Population vs. Sample:
- Population: Everyone the research could apply to.
- Sample: The specific people (or person) chosen for the study.
Research Designs
Correlation: Identifies relationships between two variables.
- Advantage: Useful when experiments are unethical.
- Disadvantage: Correlation does not equal causation.
- Directionality Problem: Unclear which variable causes the other (e.g., depression and low self-esteem).

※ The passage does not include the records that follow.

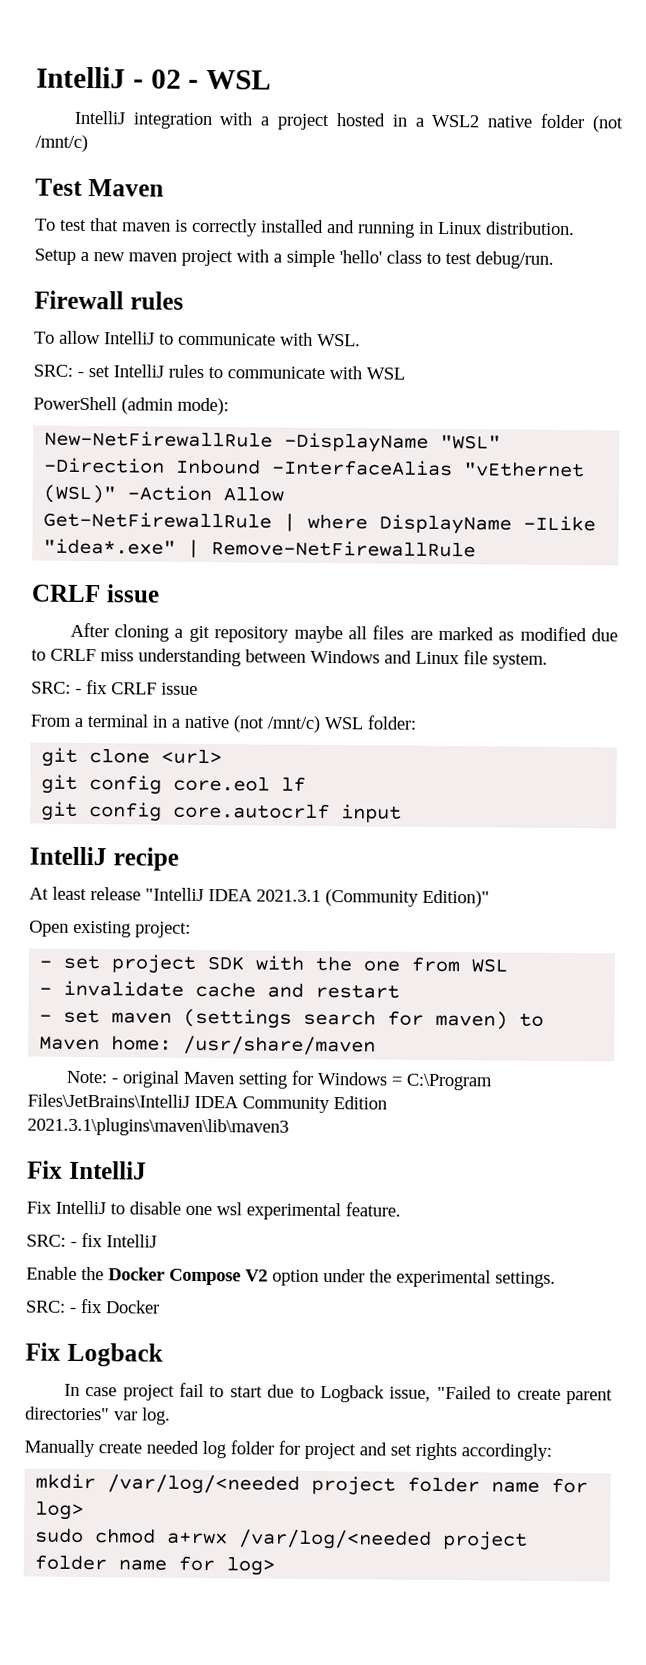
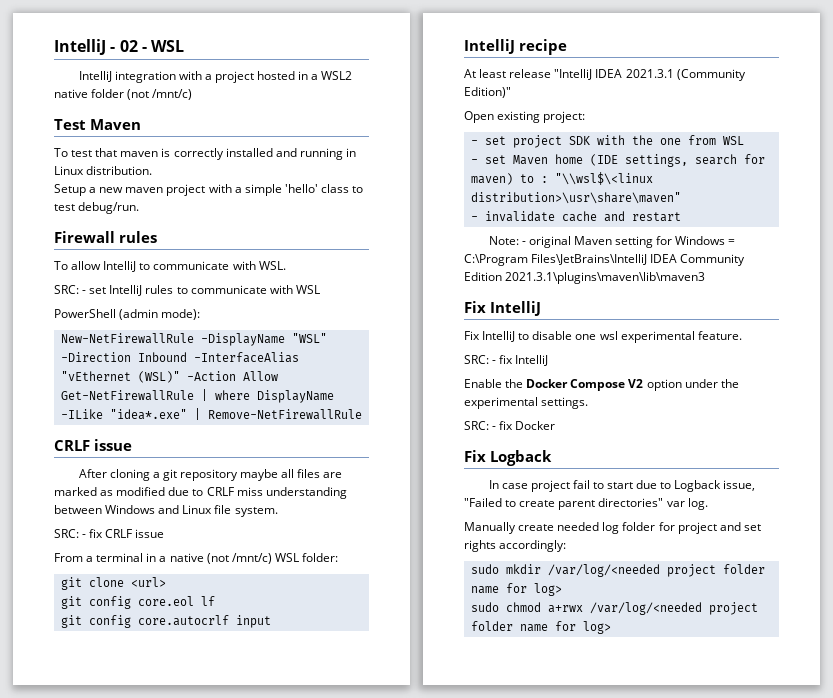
(509, 965) none -> [470,154,765,167] [470,172,653,185] [470,192,681,204] // - set Maven home (IDE settings, search for maven) to : "\\wsl$\<linux distribution>\usr\share\maven"
[39,1008,545,1030] [39,1035,377,1056] // - set maven (settings search for maven) to Maven home: /usr/share/maven -> (681, 217) none
(552, 1452) none -> [470,564,499,574] sudo

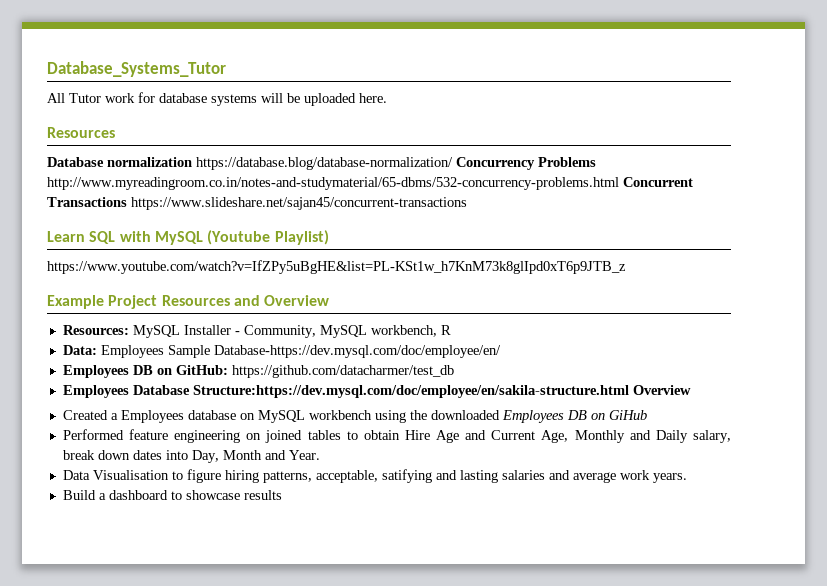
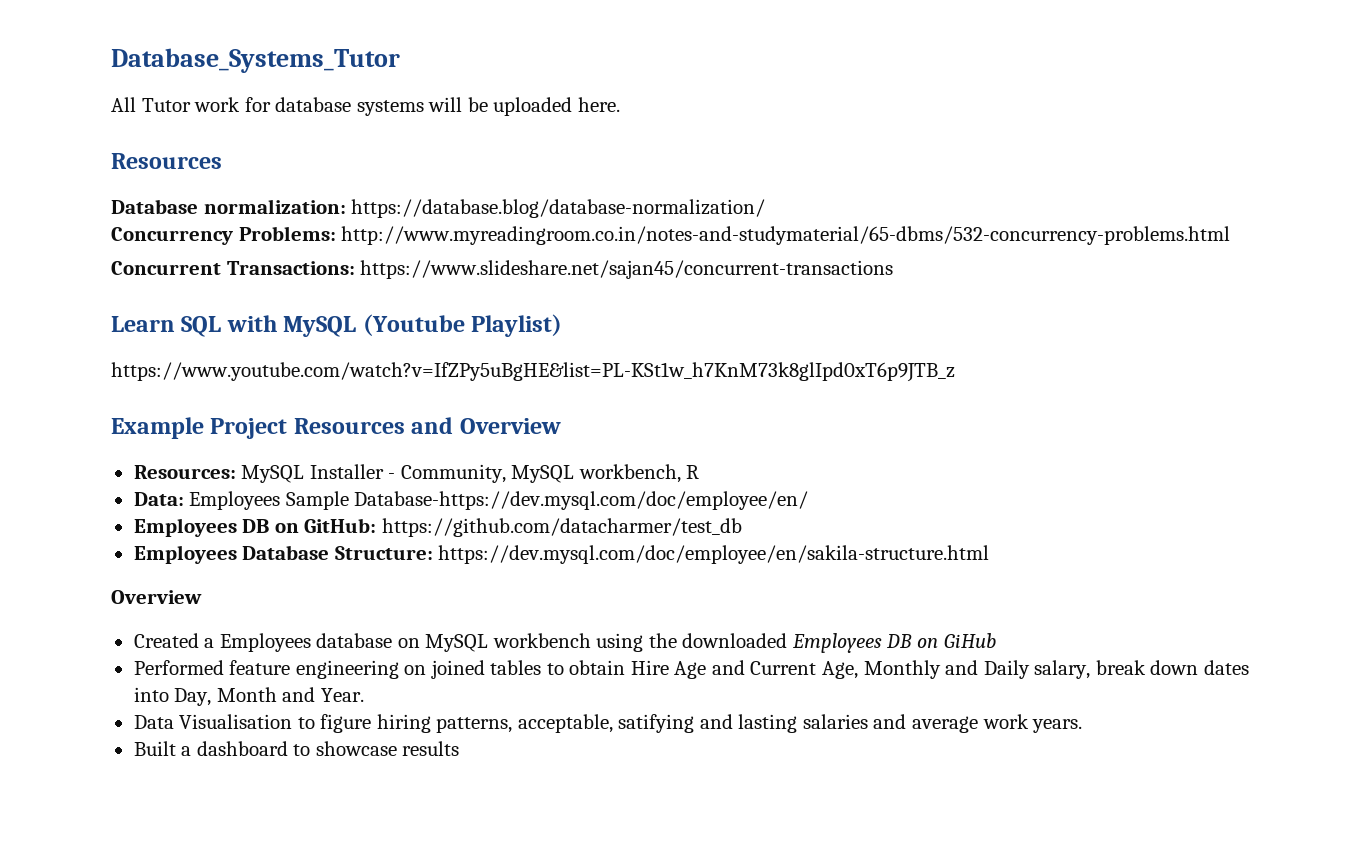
[107,157,192,167] normalization -> [203,199,346,214] normalization:
[456,157,596,170] Concurrency Problems -> [111,226,336,245] // Concurrency Problems:
[623,177,693,187] [47,197,127,207] Concurrent Transactions -> [111,261,355,275] // Concurrent Transactions:
[192,385,629,398] Structure:https://dev.mysql.com/doc/employee/en/sakila-structure.html -> [334,545,990,564] Structure: https://dev.mysql.com/doc/employee/en/sakila-structure.html //
[62,490,96,500] Build -> [133,741,176,756] Built

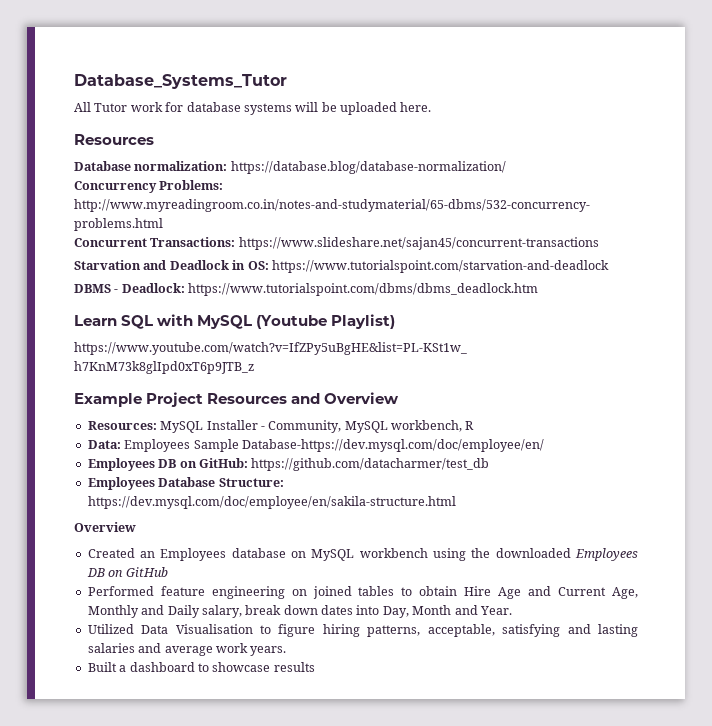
(894, 269) none -> [74,260,609,273] [74,283,539,296] // Starvation and Deadlock in OS: https://www.tutorialspoint.com/starvation-and-deadlock // DBMS - Deadlock: https://www.tutorialspoint.com/dbms/dbms_deadlock.htm
[204,638,215,648] a -> [140,551,156,558] an
[943,633,996,648] GiHub -> [125,567,168,577] GitHub
(364, 695) none -> [87,624,134,634] Utilized
[618,714,695,733] satifying -> [502,624,561,637] satisfying

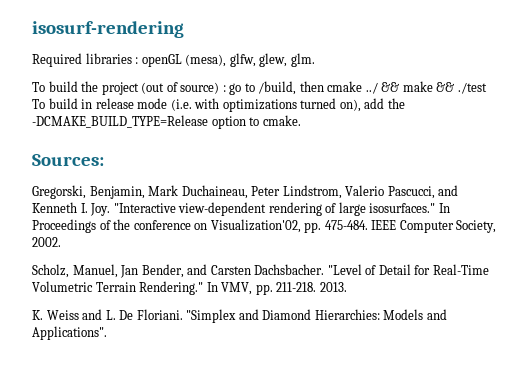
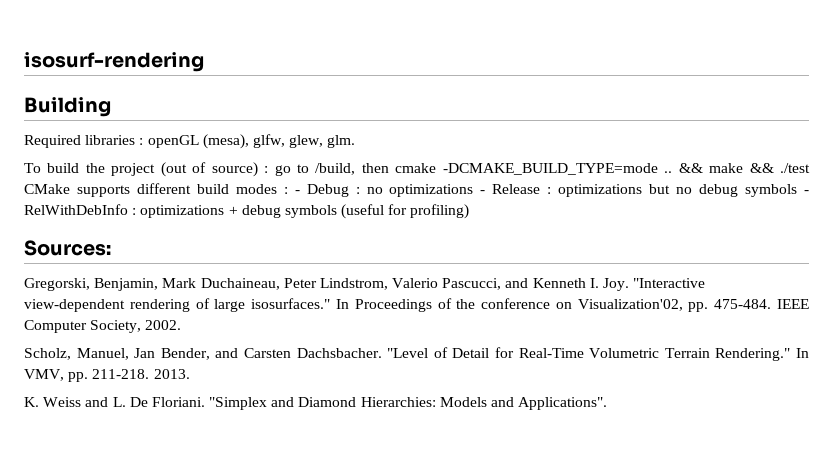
(184, 29) none -> [24,97,111,117] // Building
[365,82,378,94] ../ -> [442,163,673,175] -DCMAKE_BUILD_TYPE=mode ..
[32,98,405,112] [32,115,301,129] To build in release mode (i.e. with optimizations turned on), add the -DCMAKE_BUILD_TYPE=Release option to cmake. -> [24,183,809,197] [24,204,470,219] CMake supports different build modes : - Debug : no optimizations - Release : optimizations but no debug symbols - RelWithDebInfo : optimizations + debug symbols (useful for profiling)

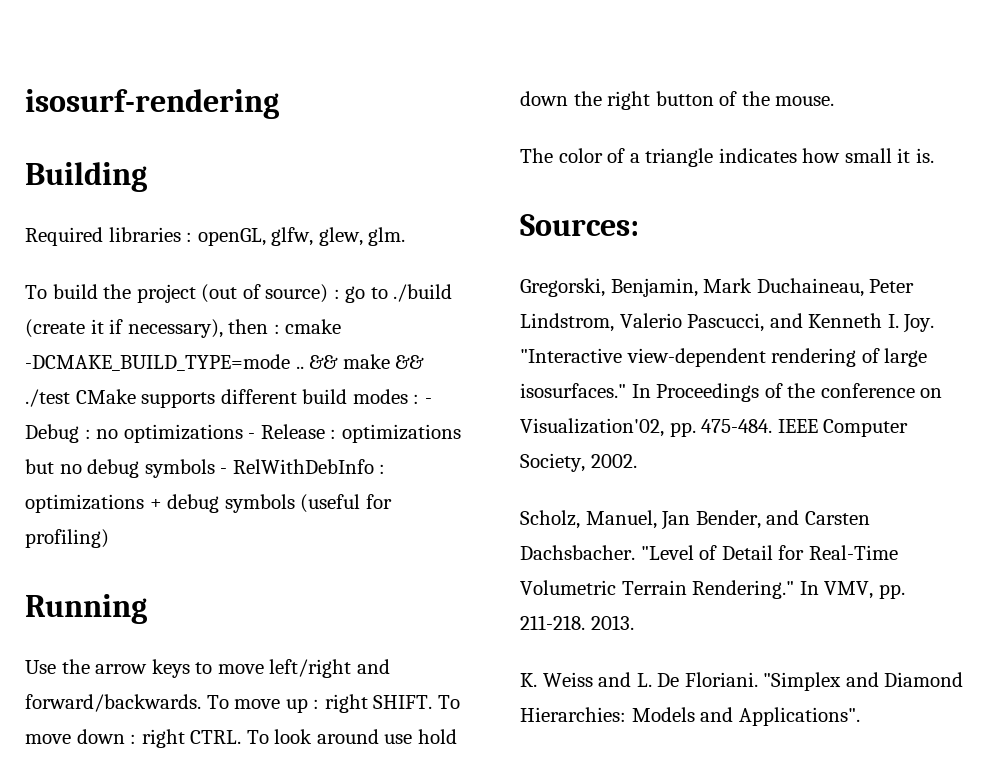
[147,134,249,149] openGL (mesa), -> [197,228,266,246] openGL,
[315,163,389,175] /build, then -> [393,284,453,302] [25,319,280,338] ./build (create it if necessary), then :
(470, 211) none -> [25,594,147,624] [25,659,390,678] [25,694,460,713] [25,729,457,748] [520,91,835,110] [520,148,934,167] // Running // Use the arrow keys to move left/right and forward/backwards. To move up : right SHIFT. To move down : right CTRL. To look around use hold down the right button of the mouse. // The color of a triangle indicates how small it is.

- Third Variable Problem: A different variable is responsible for the relationship (e.g., ice cream sales and murder rates).
- Types of Correlation:
- Positive Correlation: Variables increase and decrease together.
- Negative Correlation: As one variable increases, the other decreases.
- The stronger the number, the stronger the relationship, regardless of the positive or negative sign. Correlation cannot be less than or greater than 1.
- Stronger relationships = tighter clusters on a graph.
Experiments: Purposefully manipulate variables to determine cause/effect.
- Advantage: Only type that establishes cause and effect.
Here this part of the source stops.